Figure 1.

Inhibition of p110β by p85-Type Regulatory Subunits and Activation of the Complexes by RTK Phosphopeptide

(A) Domain organization of p110β and the regulatory subunits p85α, p85β, and p55γ. The color scheme for the domains is used for all figures, unless otherwise stated.

(B) Kinase activity with diC8-PIP₂/POPS liposomes as a function of enzyme concentration (measured by ADP formation) shows the inhibitory effects of p85β-nicSH2 (nic) and p85β-icSH2 (ic) on the basal activity of p110β. The inhibition is released upon addition of the 10 μM PDGFR pY₂. The free catalytic subunit (ΔABD-p110β) is more active than any complex. The y axis is expressed as a change in fluorescence polarization (ΔmP), which is obtained by subtracting the observed polarization for the construct at a given enzyme concentration from the maximum fluorescence polarization for that construct. The plateau in these assays arises due to the competitive nature of the ADP detection system, based on displacement of ADP-Alexa 633 tracer from the ADP²-antibody by ADP generated during the PI3K assay (see Supplemental Experimental Procedures). All measurements were done in triplicates, and the error bars indicate the standard error of the mean (SEM).

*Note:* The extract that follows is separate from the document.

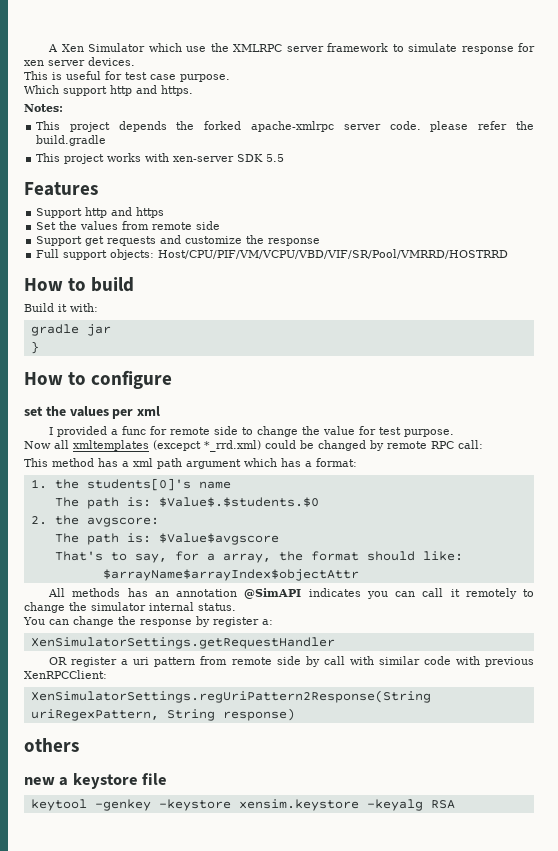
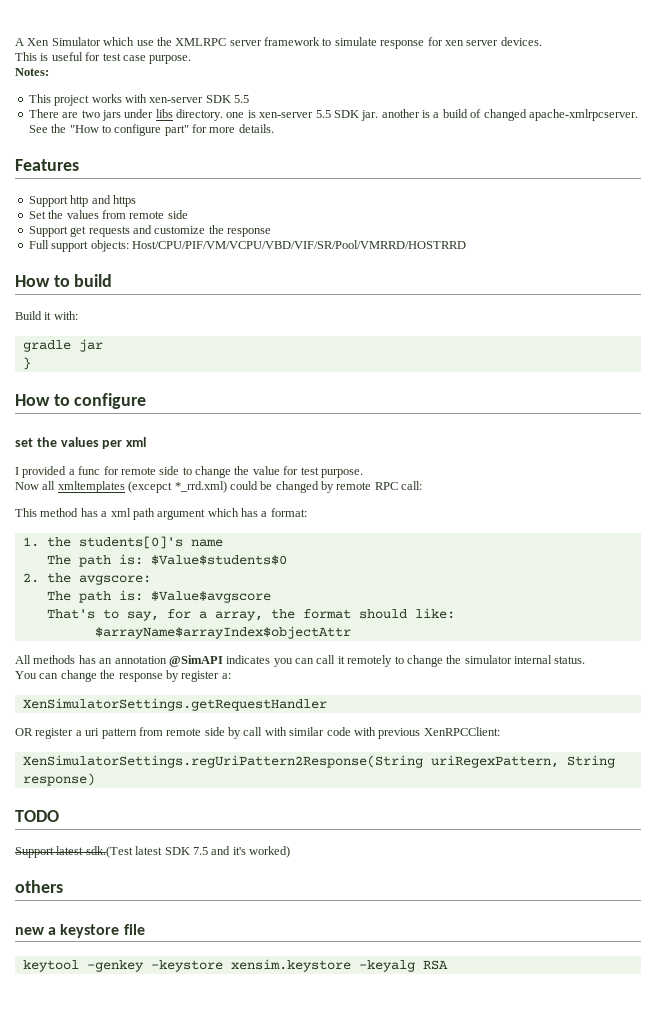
[24,85,193,96] [24,104,63,112] [36,121,534,132] [36,135,107,146] Which support http and https. // Notes: // This project depends the forked apache-xmlrpc server code. please refer the build.gradle -> [15,68,49,76] Notes:
(285, 158) none -> [28,109,638,121] [28,124,274,136] // There are two jars under libs directory. one is xen-server 5.5 SDK jar. another is a build of changed apache-xmlrpcserver. See the "How to configure part" for more details.
[158,497,319,507] $Value$.$students.$0 -> [150,555,287,565] $Value$students$0
(295, 714) none -> [15,810,59,822] [15,846,290,858] // TODO // Support latest sdk.(Test latest SDK 7.5 and it's worked)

(C) Kinase activity of p110β/p85β complexes with monomeric substrate (75 μM diC8-PIP₂) in the presence and absence of pY₂; y axis as in (B).

(D) Basal- and pY₂-stimulated activities of 35 nM PI3K complexes in the absence of lipids (ATP hydrolysis). Activities are given as percent of ATP converted to ADP using the Transcreener assay. Bars indicate SEM.